Modeling Hierarchical Thinking in Large Reasoning Models¶

Conference: ICML2026 Oral
arXiv: 2510.22437
Code: https://github.com/shahariar-shibli/CoT-FSM (Available)
Area: LLM Reasoning
Keywords: Finite State Machines, Chain-of-Thought, Activation Steering, Q-Value Planning, Reasoning Interpretability

TL;DR¶

The authors abstract the long CoT of Large Reasoning Models (LRMs) into a 6-state Finite State Machine (FSM). By constructing a Transition Advantage Matrix based on the probability difference between "success vs. failure" states and using Q-Value iteration to derive a long-horizon planning strategy, they perform sparse orthogonal activation steering only at sentence boundaries. This approach improves accuracy on difficult problems like AIME25 by up to +13% while using approximately 25× fewer interventions.

Background & Motivation¶

Background: LRMs complete complex reasoning tasks by generating long CoTs that often exceed a thousand tokens, exhibiting hierarchical structures similar to human "think-then-respond" processes in challenges like AIME and GPQA. Regarding CoT interpretability, recent work has begun using activation steering for behavior-level control, such as SEAL suppressing redundant reflections or Venhoff et al. identifying linear directions corresponding to specific behaviors.

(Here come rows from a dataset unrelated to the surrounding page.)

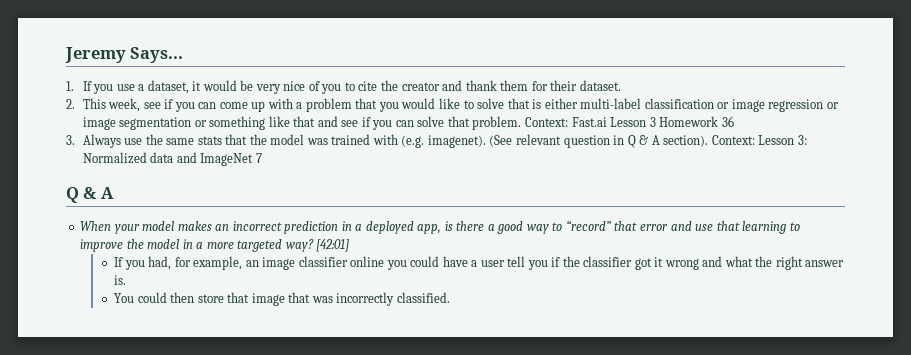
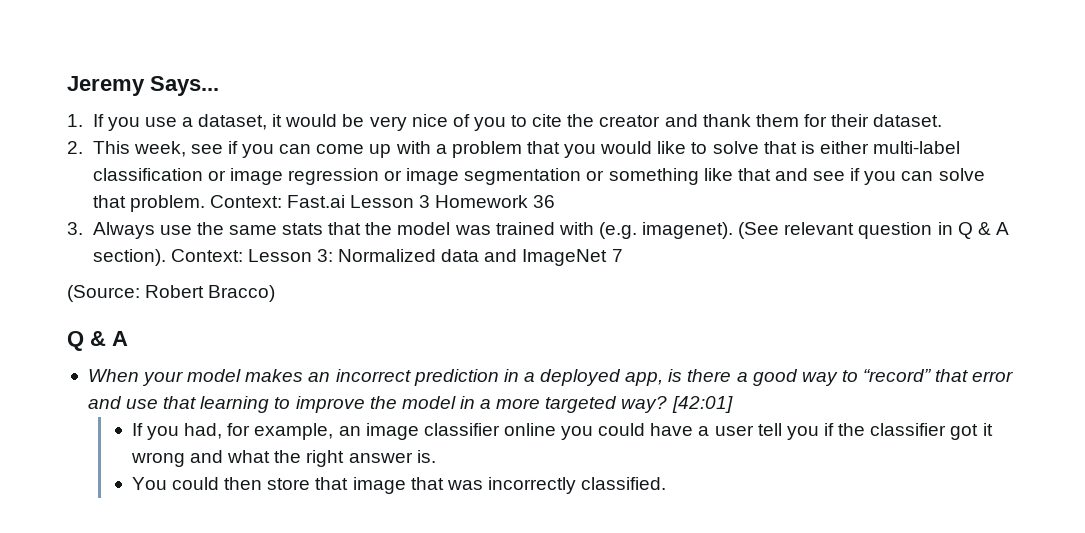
+ (Source: Robert Bracco)

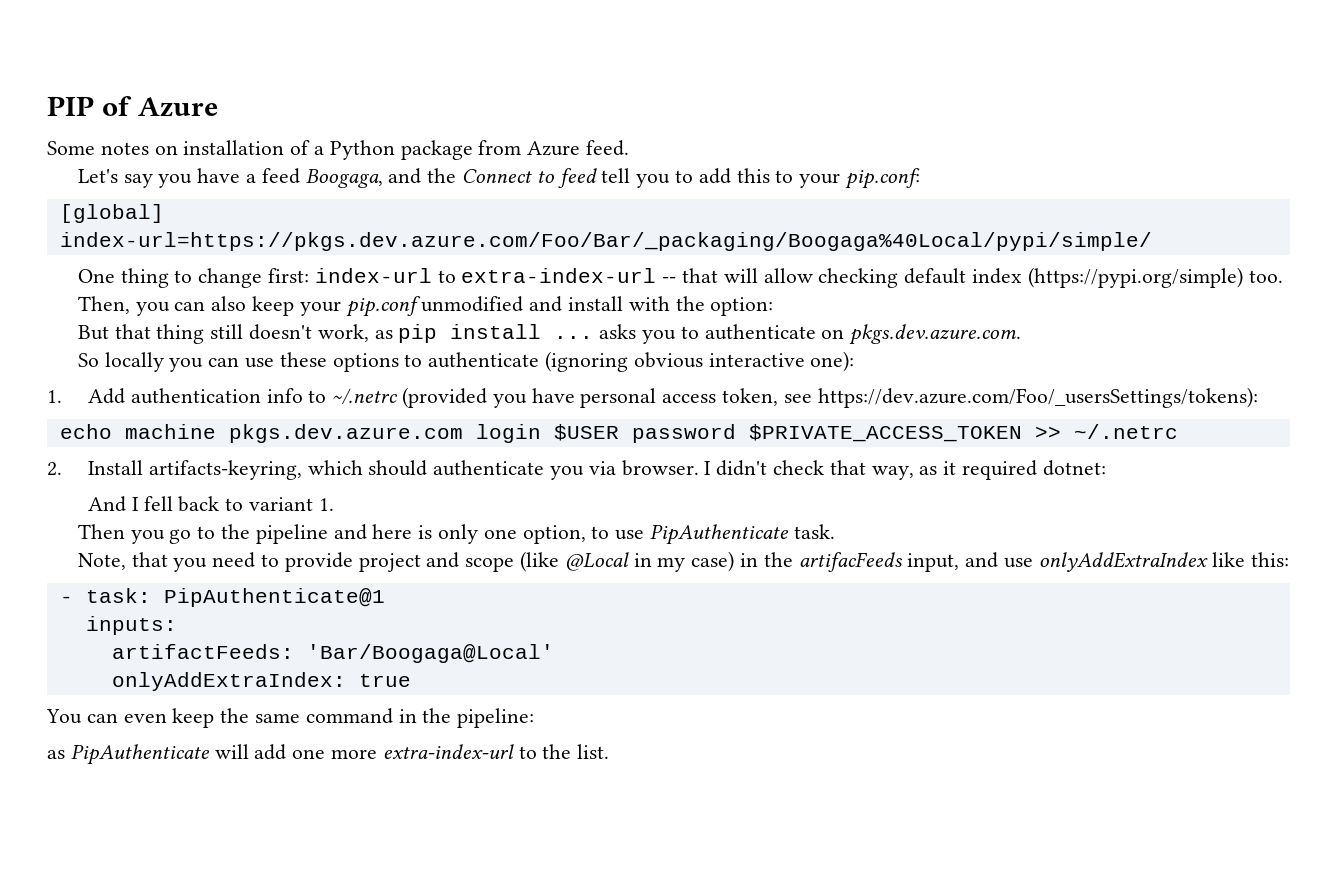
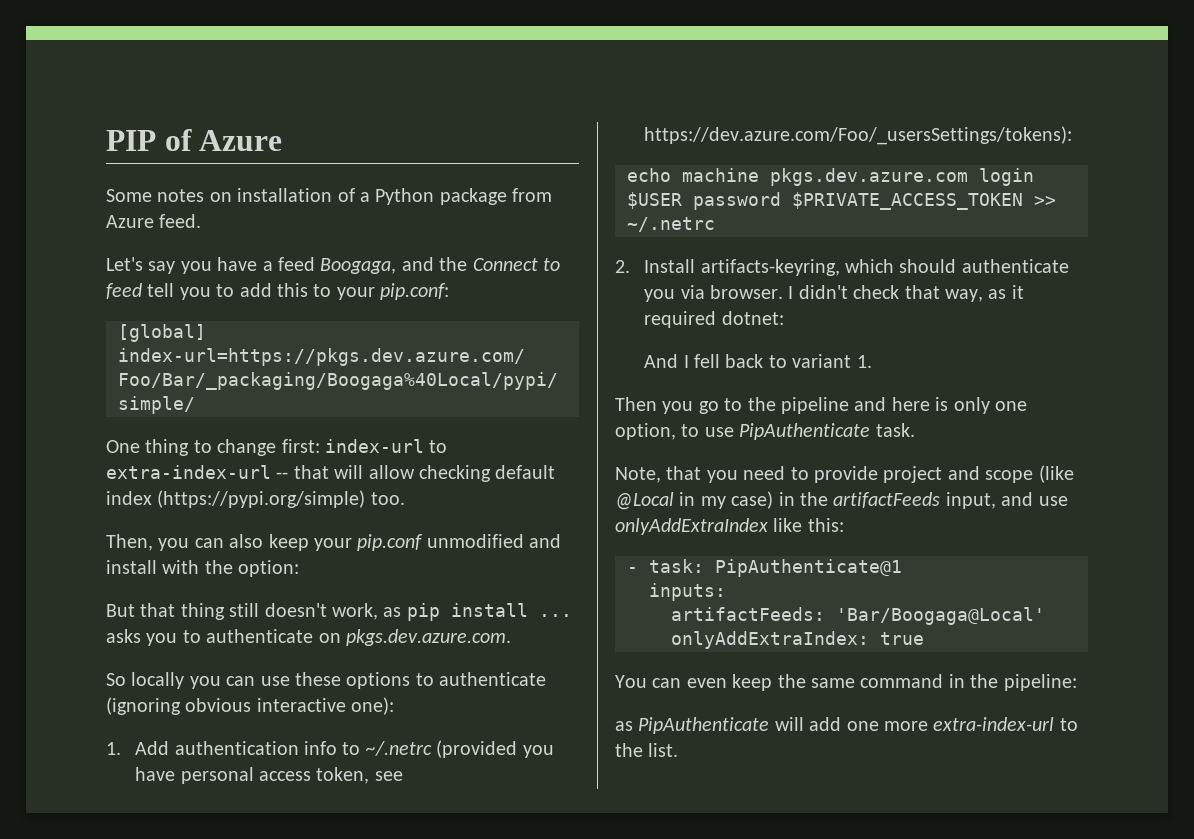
- Note, that you need to provide project and scope (like @Local in my case) in the artifacFeeds input, and use onlyAddExtraIndex like this:
+ Note, that you need to provide project and scope (like @Local in my case) in the artifactFeeds input, and use onlyAddExtraIndex like this:

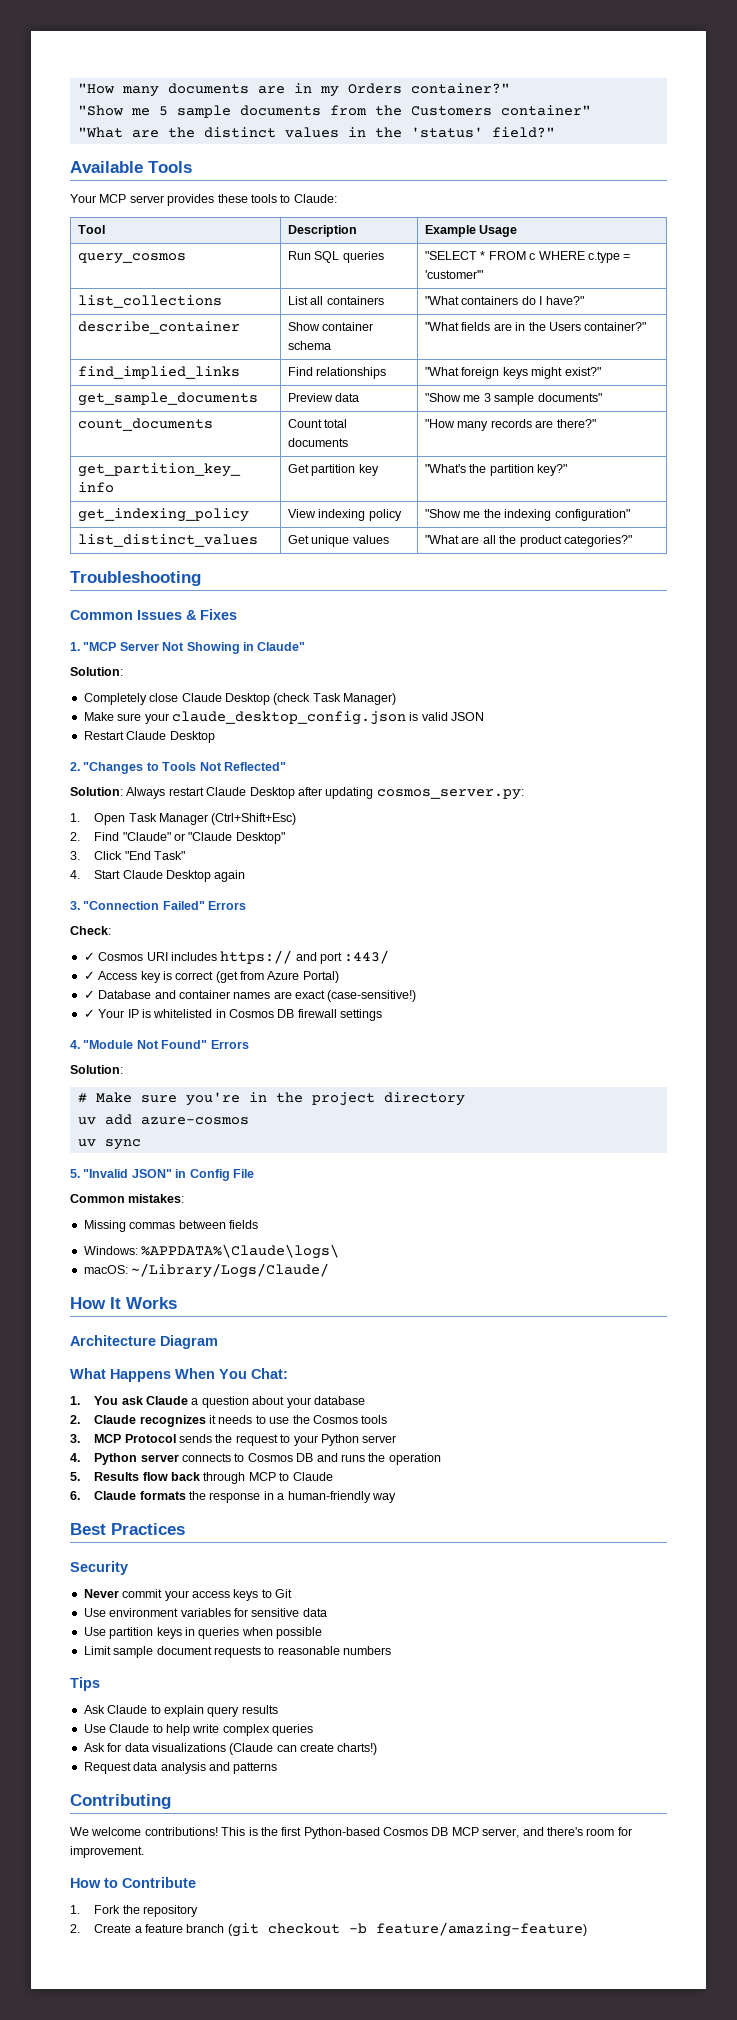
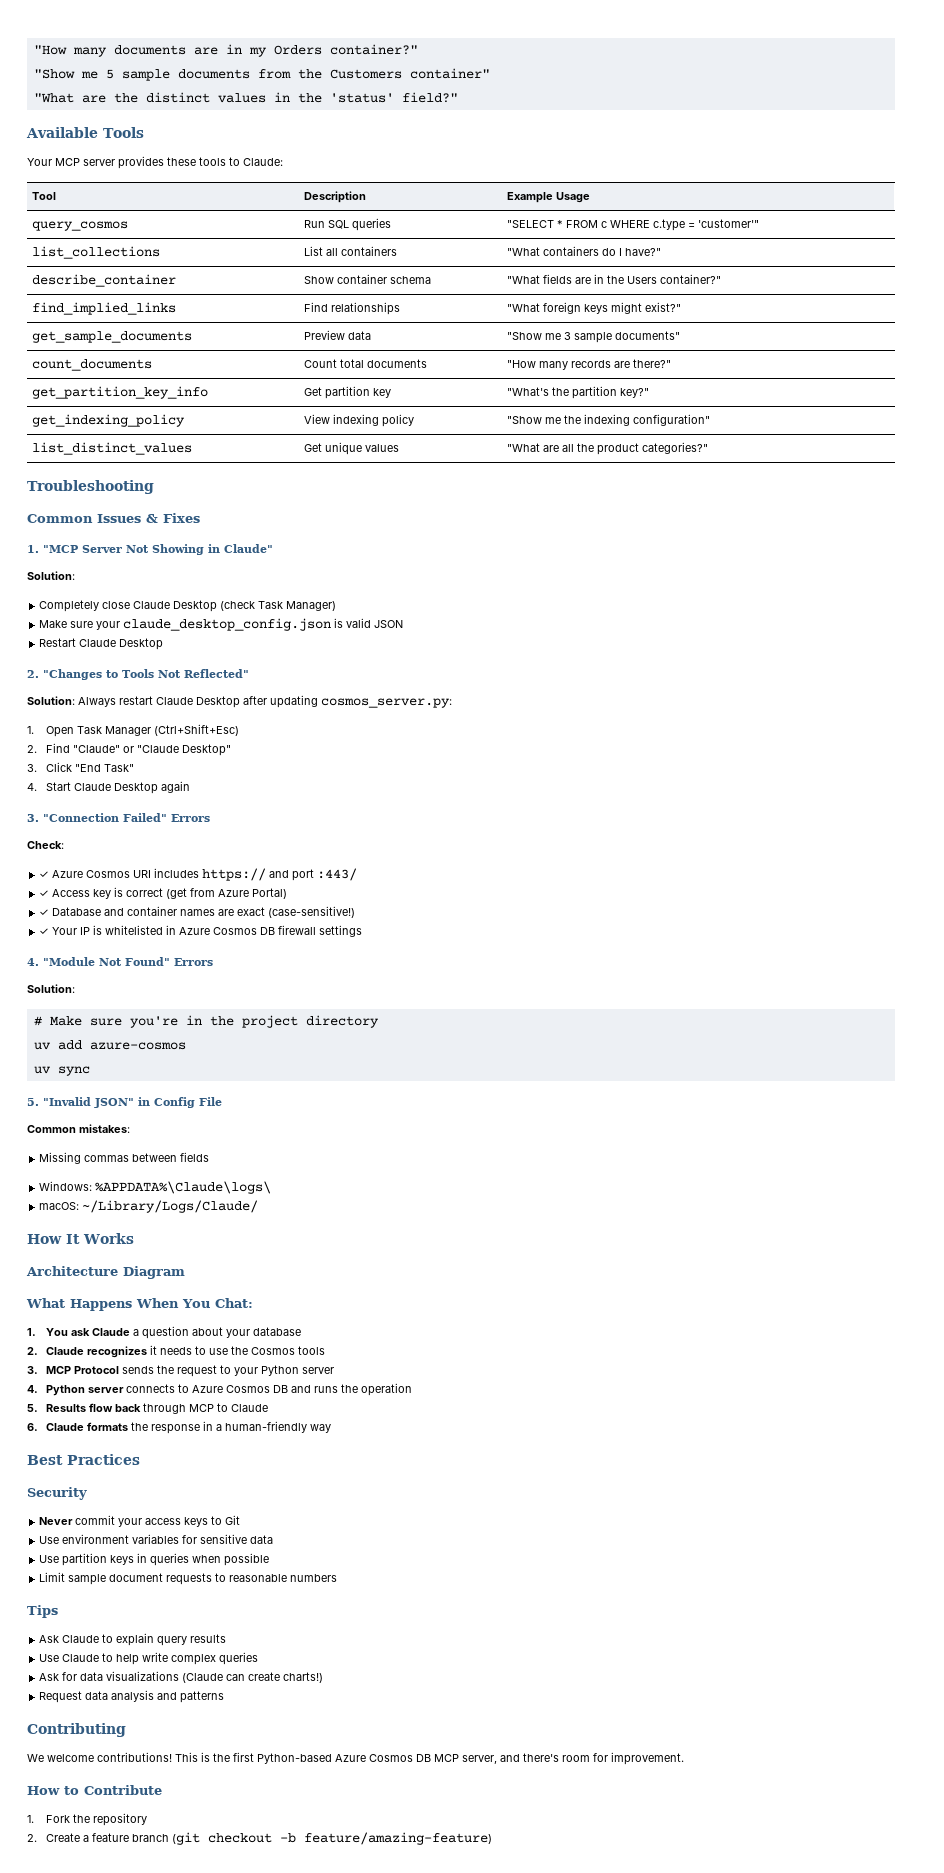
- ✓ Cosmos URI includes https:// and port :443/
+ ✓ Azure Cosmos URI includes https:// and port :443/
- ✓ Your IP is whitelisted in Cosmos DB firewall settings
+ ✓ Your IP is whitelisted in Azure Cosmos DB firewall settings
- 4. Python server connects to Cosmos DB and runs the operation
+ 4. Python server connects to Azure Cosmos DB and runs the operation
- This is the first Python-based Cosmos DB MCP server, and there's room for improvement.
+ This is the first Python-based Azure Cosmos DB MCP server, and there's room for improvement.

Limitations of Prior Work: These control methods remain at the "local behavior" level—either suppressing a single type of segment (e.g., reflection/transition) or merely verifying that a behavior is adjustable in the activation space. They fail to answer a critical control question: When the model is at a specific stage of a reasoning trajectory, which cognitive state is the most beneficial next step to ensure the final correct answer?

Key Challenge: There is a gap between interpretability (identifying steerable behaviors) and operational control (deciding when & where to intervene). Per-token intervention disrupts content coherence and is computationally expensive; greedy one-step decisions fall into "short-sighted traps," leading the model into dead ends.

Goal: (1) Provide a global hierarchical structural characterization of CoT; (2) Quantify which cognitive transitions actually distinguish correct from incorrect outcomes; (3) Design a training-free, sparsely intervening steering strategy with a long-term horizon.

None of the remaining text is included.